Грейс, близнецы и Джо висели на ограде, наблюдая за тренировкой. Оставив машину, Энни направилась к ним, на ходу гладя подбегающих собак, – они не лаяли на нее больше. Джо улыбнулся ей и – единственный – поздоровался.
– Что тут происходит? – спросила Энни.
– Да вот он гоняет их по кругу.
Энни тоже стала наблюдать за тренировкой. Кони, вздымая столбы пыли, перебегали с одного конца манежа на другой. Том легко посылал Римрока то вбок, то назад – то загораживая жеребцам дорогу, то открывая ее. Энни еще не видела Тома в седле. Он управлял Римроком так незаметно, что можно было подумать, будто ноги коня в белых носочках подчиняются одной лишь мысли хозяина. Они словно стали одним существом. Энни не могла отвести глаз от всадника. Проезжая мимо, Том прикоснулся пальцами к шляпе и улыбнулся:
– Привет, Энни.
Первый раз он так обратился к ней, не назвав, как обычно, мэм или миссис Грейвс. Ей было приятно, что он сам, без ее подсказки, перешел на более дружеский тон – она тут же его приняла. Том направился к Пилигриму, который остановился вместе со всеми лошадьми в дальнем конце манеже. Однако и теперь он держался чуть поодаль и, в отличие от других, обливался потом. На солнце шрамы на его морде и груди очень бросались в глаза. Конь тряс головой и фыркал. Похоже, он боялся не только Тома, но и лошадей.

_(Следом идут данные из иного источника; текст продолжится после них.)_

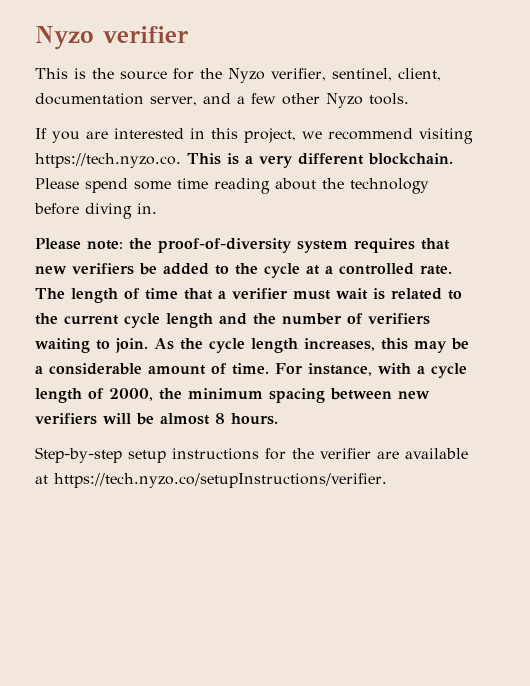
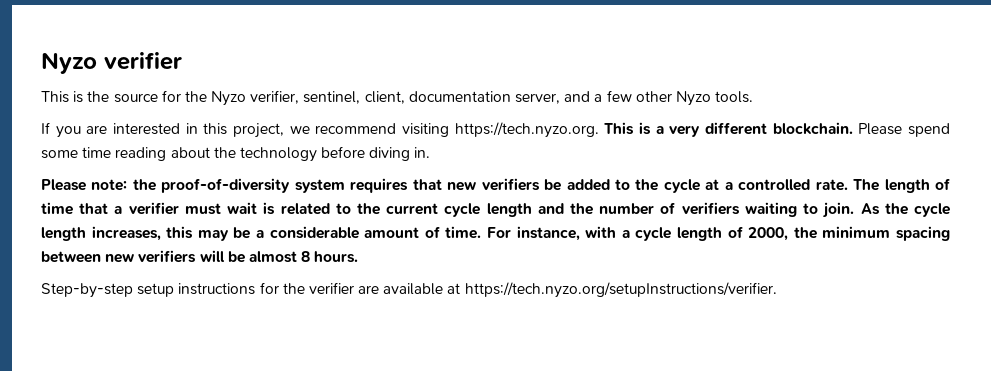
- If you are interested in this project, we recommend visiting https://tech.nyzo.co. This is a very different blockchain.
+ If you are interested in this project, we recommend visiting https://tech.nyzo.org. This is a very different blockchain.
- Step-by-step setup instructions for the verifier are available at https://tech.nyzo.co/setupInstructions/verifier.
+ Step-by-step setup instructions for the verifier are available at https://tech.nyzo.org/setupInstructions/verifier.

– Энни, мы стараемся снова научить его быть конем. Остальные давно это умеют, разве не так? И, живя на воле, в стадах, когда возникает нечто непонятное – вроде этого шеста с флажком, – они следят за реакцией других. Но старина Пилигрим все как есть забыл. Для него – что я, что они – все одно. Ему кажется, что на всем белом свете у него нет ни одного друга. Если остальных коней выпустить на волю, они прекрасно к ней приспособятся. А бедняга Пилигрим станет легкой добычей для хищников. Он не то чтобы не хочет – он просто не знает, как заводить друзей.
Резко подняв шест с флажком и щелкнув им, Том направил Римрока к сгрудившимся коням. Жеребцы устремились вправо, и на этот раз Пилигрим, вместо того чтобы броситься влево, поспешил за остальными. Но затем снова отбежал в сторону и встал на отшибе.

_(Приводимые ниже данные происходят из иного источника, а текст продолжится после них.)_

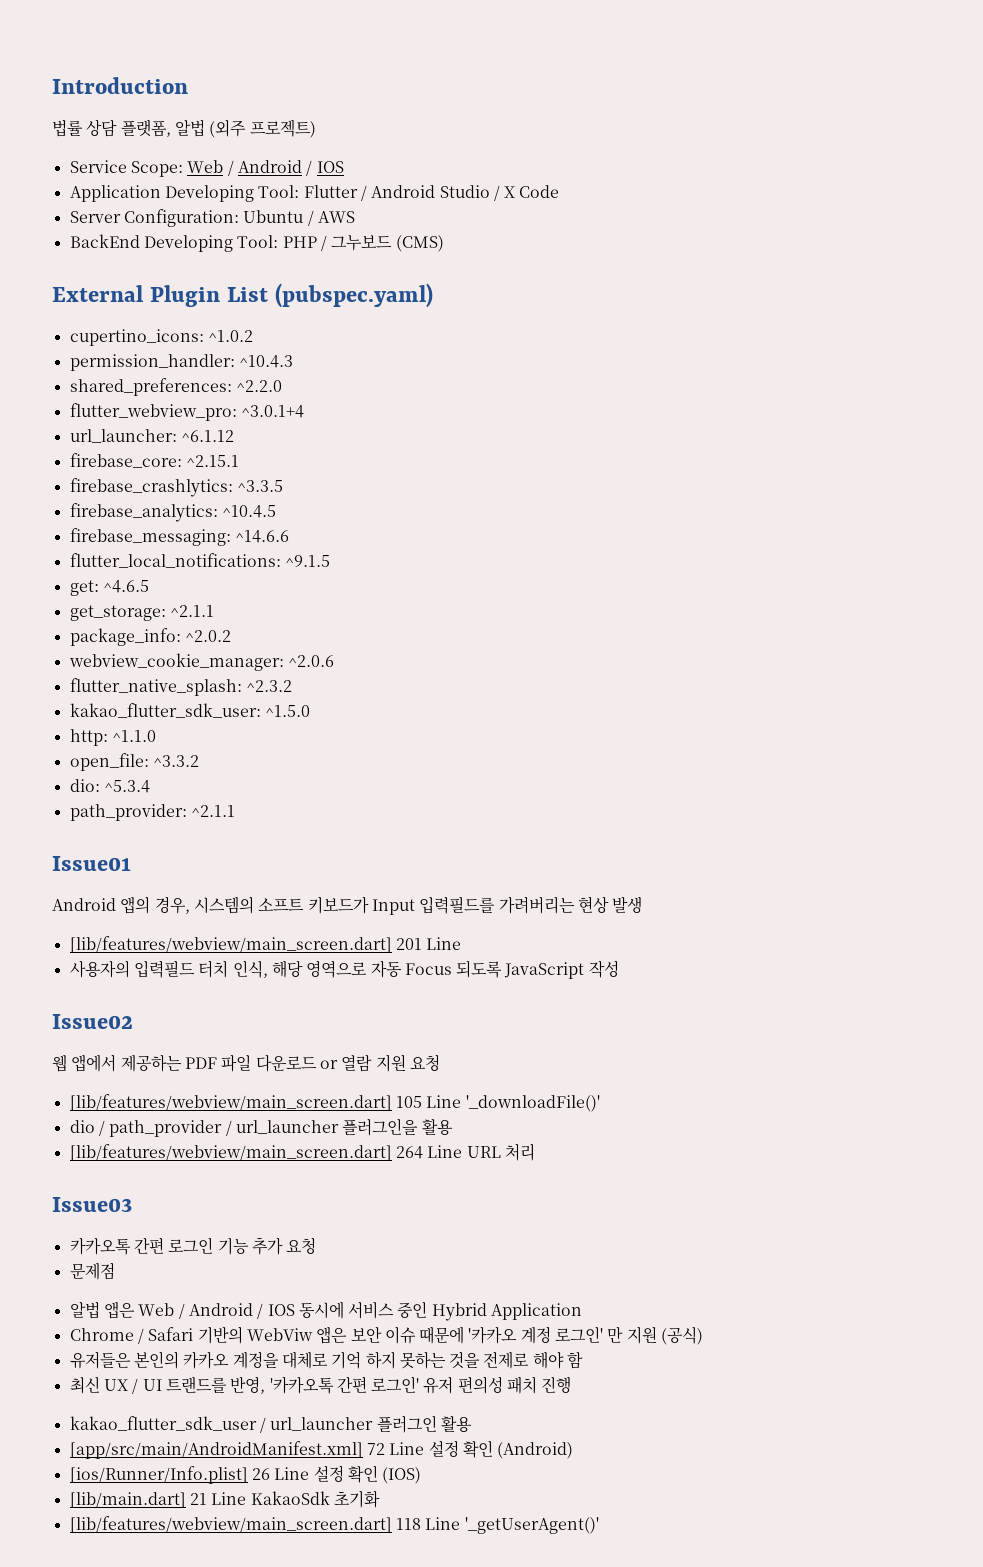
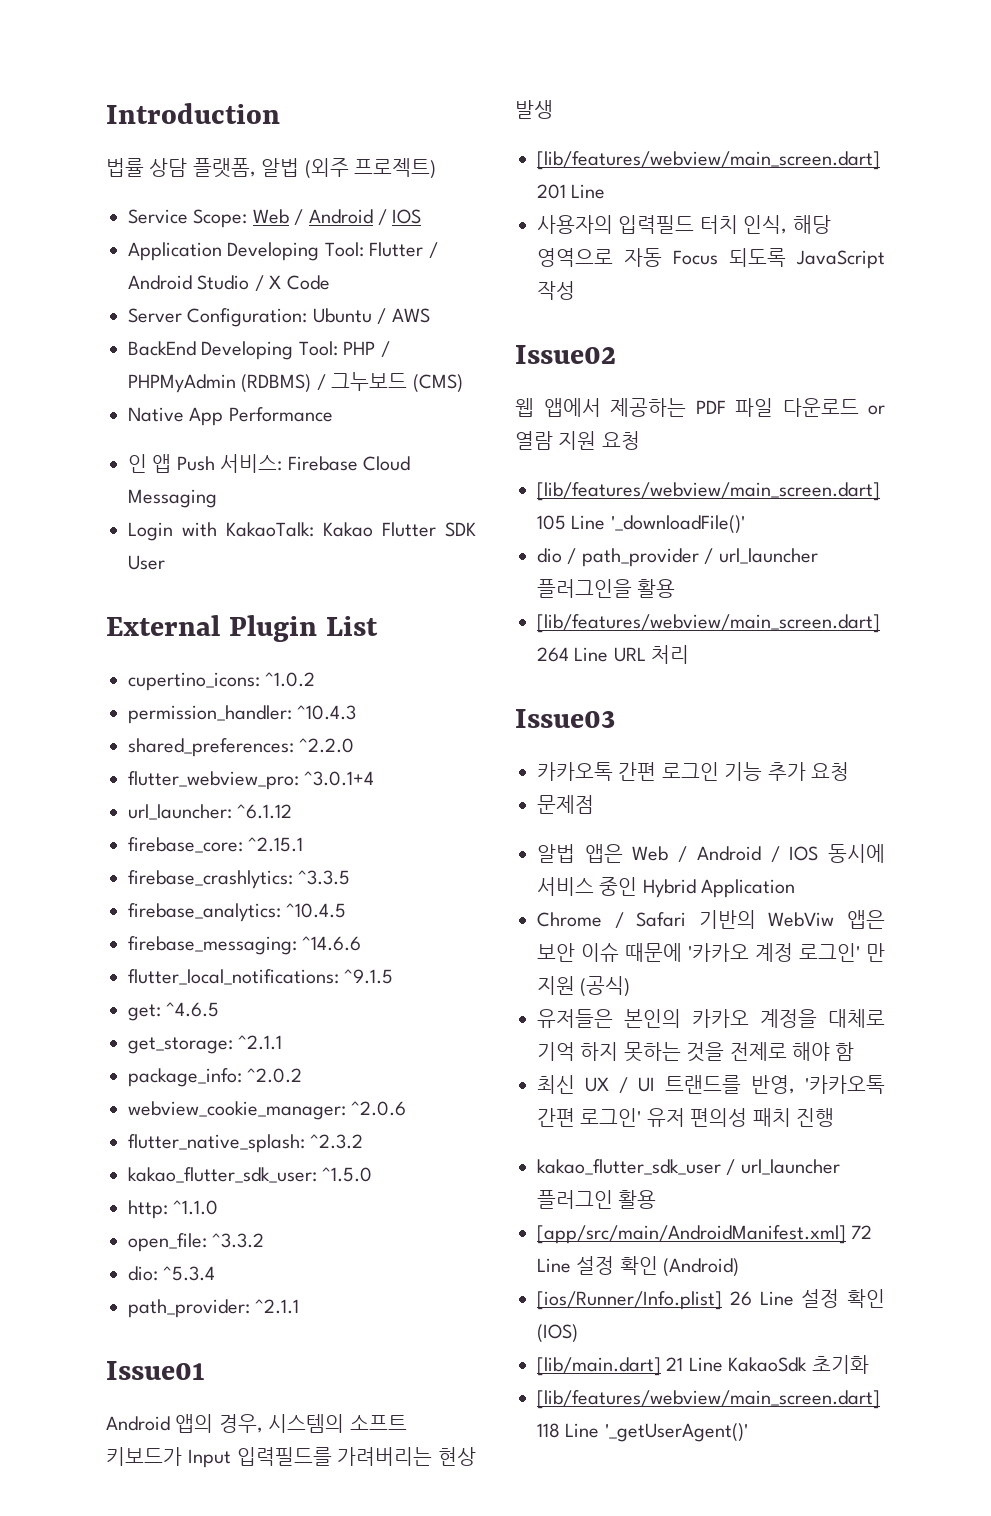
- BackEnd Developing Tool: PHP / 그누보드 (CMS)
+ BackEnd Developing Tool: PHP / PHPMyAdmin (RDBMS) / 그누보드 (CMS)
+ Native App Performance
+ 인 앱 Push 서비스: Firebase Cloud Messaging
+ Login with KakaoTalk: Kakao Flutter SDK User
- External Plugin List (pubspec.yaml)
+ External Plugin List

– Ничего, научится, – улыбнулся Том.
Когда Пилигрима поставили в стойло, солнце уже село и сильно похолодало. Дайана позвала мальчиков ужинать, и Грейс пошла с ними забрать оставленную в доме куртку. Том и Энни медленно шли к автомобилю. Энни вдруг остро ощутила, что она наедине с мужчиной. Оба молчали. Совсем низко над их головами пролетела сова, тут же слившись с темными кронами тополей. Почувствовав на себе взгляд Тома, Энни подняла глаза. Он спокойно улыбнулся – без тени смущения, словно знал ее всю жинь. Энни с трудом выдавила из себя ответную улыбку, почувствовав облегчение при виде приближавшейся к ним Грейс.
– Завтра мы будем клеймить скот, – сказал Том. – Хотите, приезжайте помочь.
– Боюсь, мы только помешаем, – рассмеялась Энни.
Том пожал плечами:
– Может быть. Главное, не попадите под раскаленное железо. Но даже если попадете – не отчаивайтесь. Клеймо у нас – просто красота, произведение искусства. Вам в городе еще завидовать будут.
Энни вопросительно взглянула на Грейс; по лицу дочери она поняла, что той ужасно хочется приехать, хотя она, как всегда, старается изобразить равнодушие. Энни повернулась к Тому:
– А что! Пожалуй, приедем.
Том сказал, что они начнут около девяти, но Энни и Грейс могут приехать в любое время. Потом они распрощались. Нажав на газ, Энни бросила взгляд в зеркальце. Том стоял на том же месте, глядя им вслед.
4
Том ехал по одной стороне долины, а Джо – по другой, высматривая отставших коров, но таковых не оказалось – все стадо и так спешило к привычному месту сбора. Животные видели, как старенький «Шевроле» остановился там, где их обычно кормили, и слышали, как Фрэнк и близнецы били в гонг, сзывая их на обед. Они, протяжно мыча, спускались с холмов, а за ними торопились телята и тоже мычали, стараясь не отставать от взрослых.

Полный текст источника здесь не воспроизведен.